Additionally, advocates say the Green Guides need to identify the marketing of “advanced recycling” — or the process of burning plastic to create fossil fuels or chemicals, which isn’t actually recycling — as deceptive. (Here’s our recent issue on how the oil and chemical lobby are promoting “advanced recycling” and lying about its role in the “circular economy,” a term used to convince consumers that plastics are being returned to the same production cycle, to assuage public concerns about pollution while in reality they are rapidly expanding plastic production.)
Crack down on phony “net zero” commitments.
As we’ve covered before, oil majors’ “net zero” emissions pledges rely on far-off technology, misleading language, vague timelines, and other loopholes to distract from the companies’ continued use of fossil fuels while allowing them to avoid having to actually achieve their implied emissions reductions. The insufficiency and deceptive nature of oil companies’ “net zero” plans were highlighted in expert testimony to the U.S. House Oversight and Reform Committee last year and in a major peer-reviewed study that concluded that “accusations of greenwashing appear well-founded.”

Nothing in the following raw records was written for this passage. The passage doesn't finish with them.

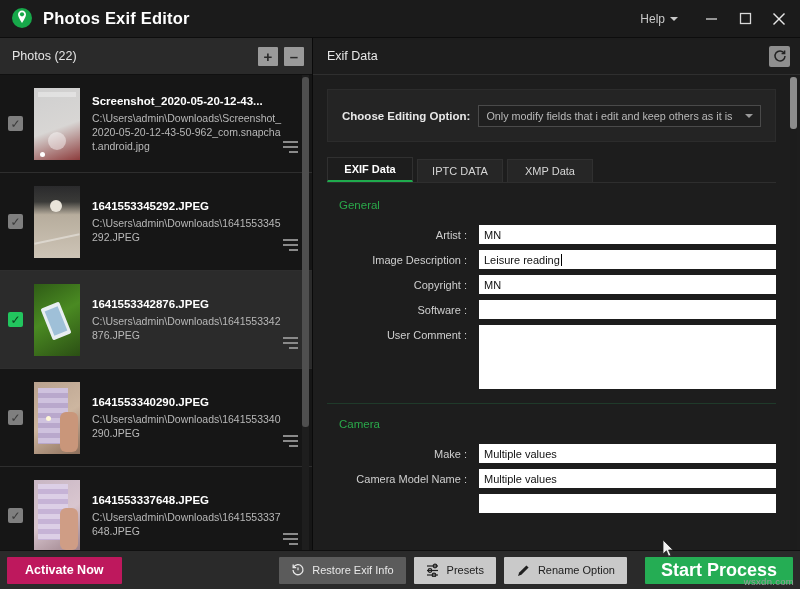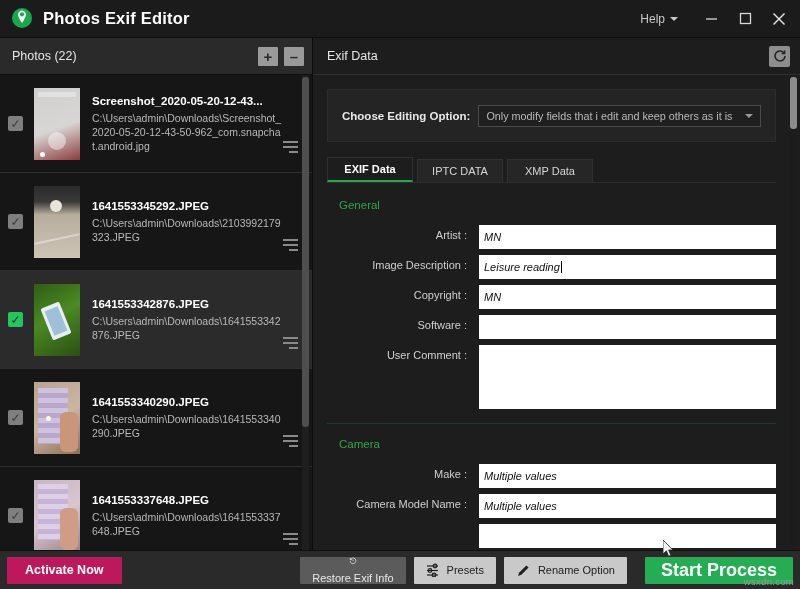--- a/index.html
+++ b/index.html
@@ -189,23 +189,22 @@
 
   .section-title { color: #2aa84a; font-size: 11.5px; margin: 0 0 14px 12px; }
   .form-row { display: flex; align-items: flex-start; margin-bottom: 6px; }
   .form-label {
     width: 152px; flex: 0 0 152px; text-align: right;
     color: #cfcfcf; font-size: 11px; padding-right: 12px; padding-top: 4px;
   }
   .form-input {
     flex: 1; height: 19px; background: #ffffff; border: none;
     color: #111111; font-size: 11px;
-    padding: 12px 5px; display: flex; align-items: center;
+    padding: 0 5px; display: flex; align-items: center;
     font-family: "Liberation Sans", sans-serif;
-    font-style: italic;
   }
   .form-input.caret::after {
     content: ""; display: inline-block; width: 1px; height: 12px; background: #000; margin-left: 1px;
   }
   .form-textarea {
     flex: 1; height: 64px; background: #ffffff; border: none;
   }
   .divider-green { border-top: 1px solid #1f3a2a; margin: 14px 0 0 0; }
 
   
@@ -224,21 +223,21 @@
     border-radius: 1px;
     text-align: center;
   }
   .bb-spacer { flex: 1; }
   .tool-btn {
     height: 27px; padding: 0 12px; margin-left: 8px;
     display: flex; align-items: center; gap: 7px;
     font-size: 11px; color: #202020;
     background: #c9c9c9; border-radius: 1px;
   }
-  .tool-btn.dark { background: #5b5b5b; color: #e8e8e8; flex-direction: column; }
+  .tool-btn.dark { background: #5b5b5b; color: #e8e8e8; }
   .start-btn {
     background: #25ad54; color: #ffffff;
     font-size: 18px; font-weight: bold;
     height: 27px; padding: 0 16px; margin-left: 18px;
     display: flex; align-items: center; justify-content: center;
     border-radius: 1px;
   }
 
   .watermark {
     position: absolute; right: 6px; bottom: 2px;
@@ -316,21 +315,21 @@
         </div>
 
         <div class="photo-item">
           <div class="pi-check">✓</div>
           <div class="pi-thumb" style="background:linear-gradient(180deg,#2a2a2c 0%,#3a3a38 22%,#b7ad9d 40%,#cdc4b6 100%);">
             <div class="g1" style="left:16px;top:14px;width:12px;height:12px;border-radius:50%;background:#e9e4da;"></div>
             <div class="g2" style="left:0;top:52px;width:46px;height:2px;background:rgba(255,255,255,.4);transform:rotate(-12deg);"></div>
           </div>
           <div class="pi-meta">
             <div class="pi-name">1641553345292.JPEG</div>
-            <div class="pi-path">C:\Users\admin\Downloads\2103992179323.JPEG</div>
+            <div class="pi-path">C:\Users\admin\Downloads\1641553345292.JPEG</div>
           </div>
           <div class="pi-handle">
               <i></i>
               <i></i>
               <i></i>
             </div>
         </div>
 
         <div class="photo-item selected">
           <div class="pi-check on">✓</div>

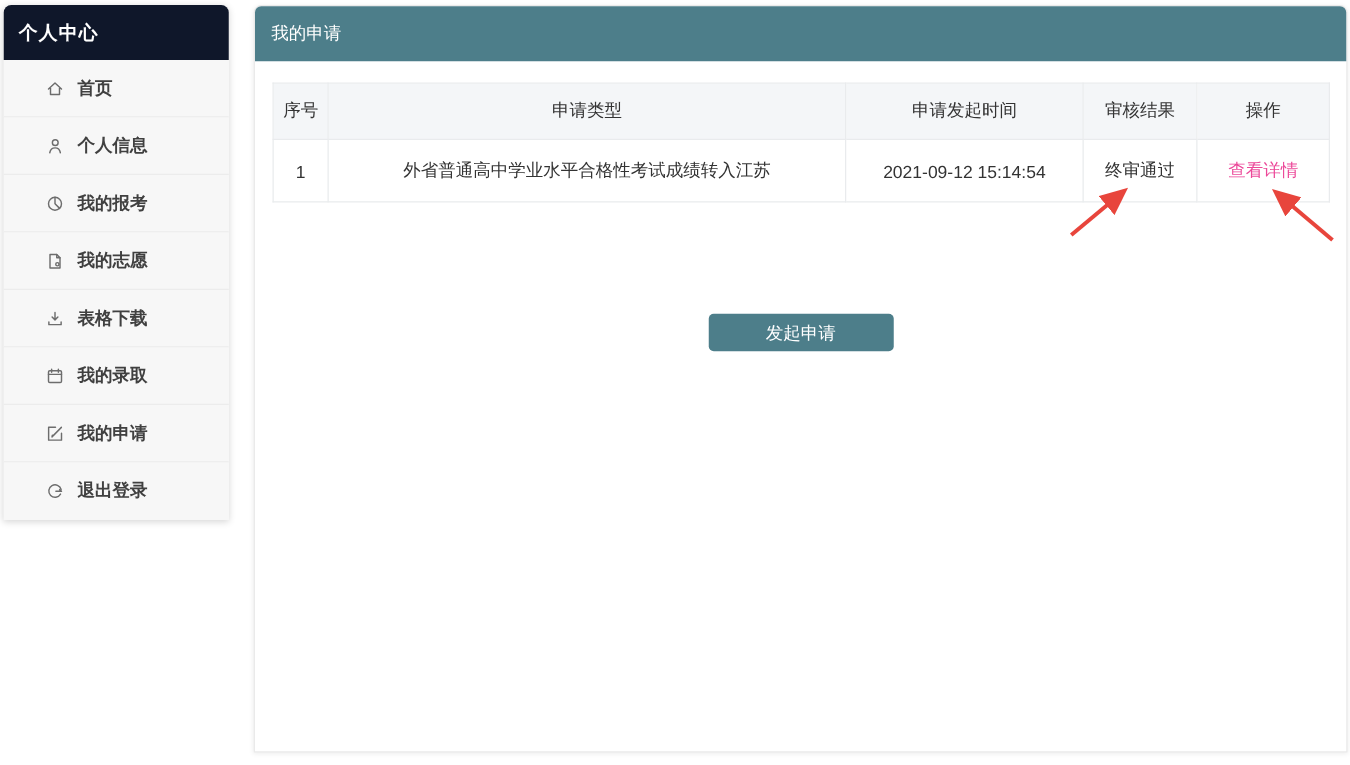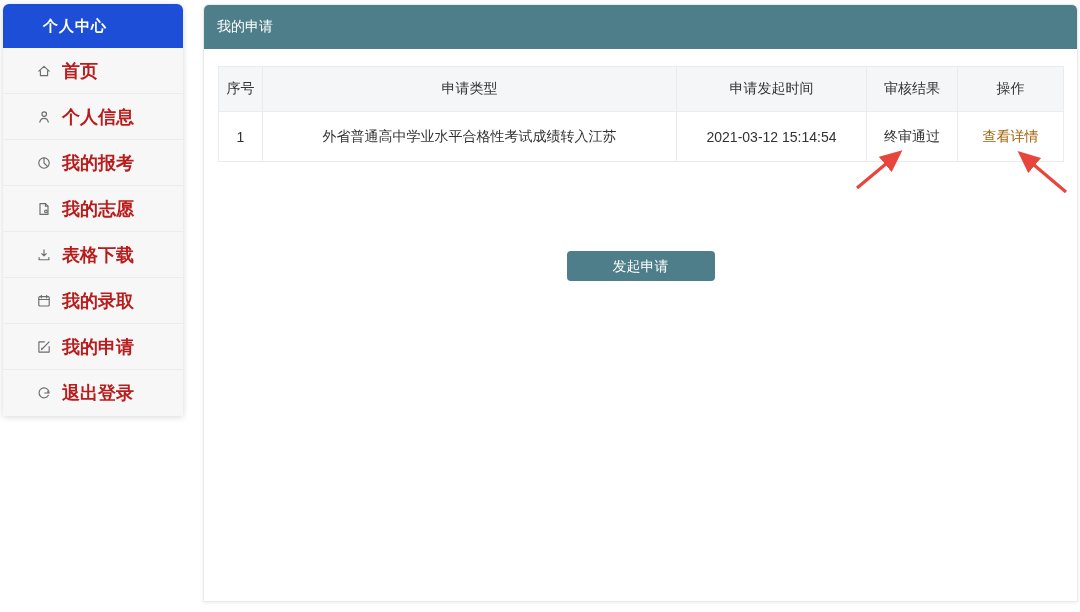--- a/index.html
+++ b/index.html
@@ -8,56 +8,56 @@
     font-family:"Liberation Sans","DejaVu Sans",sans-serif;
     background:#ffffff; position:relative; overflow:hidden; color:#333;
   }
   
   .sidebar {
     position:absolute; left:3px; top:4px; width:180px;
     background:#f7f7f7; border-radius:6px 6px 0 0;
     box-shadow:0 1px 6px rgba(0,0,0,.16);
   }
   .sidebar-header {
-    height:44px; background:#1d4ed8; border-radius:6px 6px 0 0;
+    height:44px; background:#0f172a; border-radius:6px 6px 0 0;
     color:#fff; font-size:15px; font-weight:bold; letter-spacing:1px;
-    display:flex; align-items:center; padding-left:40px;
+    display:flex; align-items:center; padding-left:12px;
   }
   .side-item {
     height:46px; display:flex; align-items:center; padding-left:33px;
     border-bottom:1px solid #ececec; background:#f7f7f7; cursor:pointer;
   }
   .side-item:last-child { border-bottom:none; }
   .side-icon { width:16px; height:16px; margin-right:10px; flex:0 0 16px; }
   .side-icon svg {
     width:16px; height:16px; display:block;
     stroke:#6d6d6d; fill:none; stroke-width:1.15;
     stroke-linecap:round; stroke-linejoin:round;
   }
-  .side-label { font-size:18px; font-weight:bold; color:#b91c1c; }
+  .side-label { font-size:14px; font-weight:bold; color:#404040; }
   
   .main {
     position:absolute; left:203px; top:4px; width:875px; height:598px;
     background:#fff; border:1px solid #eaeaea; border-radius:6px 6px 0 0;
     box-shadow:0 1px 4px rgba(0,0,0,.07);
   }
   .main-header {
     height:44px; background:#4d7e8a; border-radius:5px 5px 0 0;
     color:#fff; font-size:14px; display:flex; align-items:center; padding-left:13px;
   }
   .main-body { padding:17px 14px 0 14px; }
   table.app-table { border-collapse:collapse; width:845px; table-layout:fixed; }
   .app-table th, .app-table td {
     border:1px solid #e9ebed; text-align:center;
     font-size:14px; color:#333; font-weight:normal;
     overflow:hidden; white-space:nowrap;
   }
   .app-table th { height:45px; background:#f4f6f8; }
   .app-table td { height:50px; background:#fff; }
-  a.detail-link { color:#a16207; text-decoration:none; cursor:pointer; }
+  a.detail-link { color:#ec4899; text-decoration:none; cursor:pointer; }
   .apply-btn {
     display:block; margin:89px auto 0 auto; width:148px; height:30px;
     background:#4d7e8a; color:#fff; font-size:14px; line-height:28px;
     border:none; border-radius:4px; cursor:pointer; font-family:inherit;
   }
   
   .annotations {
     position:absolute; left:0; top:0; width:1080px; height:612px;
     pointer-events:none;
   }
@@ -159,21 +159,21 @@
             <th>申请类型</th>
             <th>申请发起时间</th>
             <th>审核结果</th>
             <th>操作</th>
           </tr>
         </thead>
       <tbody id="table-body">
           <tr>
             <td>1</td>
             <td>外省普通高中学业水平合格性考试成绩转入江苏</td>
-            <td>2021-03-12 15:14:54</td>
+            <td>2021-09-12 15:14:54</td>
             <td>终审通过</td>
             <td><a class="detail-link">查看详情</a></td>
           </tr>
         </tbody>
     </table>
     <button class="apply-btn">发起申请</button>
   </div>
 </div>
 
 <svg class="annotations" width="1080" height="612" viewBox="0 0 1080 612">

Yet while more than 700 of the world’s largest companies have claimed “net zero” emissions targets, there is no established standard for these plans. In order to hold these companies accountable, advocates say the Green Guides must develop a common definition for net zero — one that encompasses all direct and indirect greenhouse gas emissions from across each company’s entire business, and distinguishes between actual emission reductions and other schemes companies use to offload emissions liability (like carbon offsets, carbon capture, and divestments).
“If you are going to claim ‘net-zero,’ then you must have a plan, it must be evidence based and it must be independently verified,” Leah Qusba, executive director of Action for the Climate Emergency, told Bloomberg.
Groups also asked the FTC to better align the Green Guides with international standards on deceptive advertising, write stricter rules around the marketing of offsets, and discourage the use of “vague and generic environmentally friendly terms” to describe fossil fuels, like “clean,” “sustainable,” “natural,” and “renewable.”
Write new rules with consumer protection in mind.
While the Green Guides themselves do not have a built in enforcement mechanism, they can influence and have been incorporated into several state consumer protection statutes — which are the basis of many of the current climate fraud cases against Big Oil. (Some have predicted that the advertising agencies working on behalf of Big Oil could be implicated in those lawsuits, too.)
The FTC can bring enforcement actions against companies under the FTC Act, using failure to comply with the Green Guides as evidence of a violation — like advocacy groups asked the Commission to do in 2021, when they filed a complaint against Chevron for its misleading ads touting the company’s “climate action.”
Once the FTC reviews all the recommendations for revision — and there are thousands of them — they will submit an updated version of the Green Guides for another round of public review. The FTC also has the opportunity to write new rules for deceptive environmental claims under the FTC Act that would become enforceable under the law.
We will, as always, keep you updated on what comes next.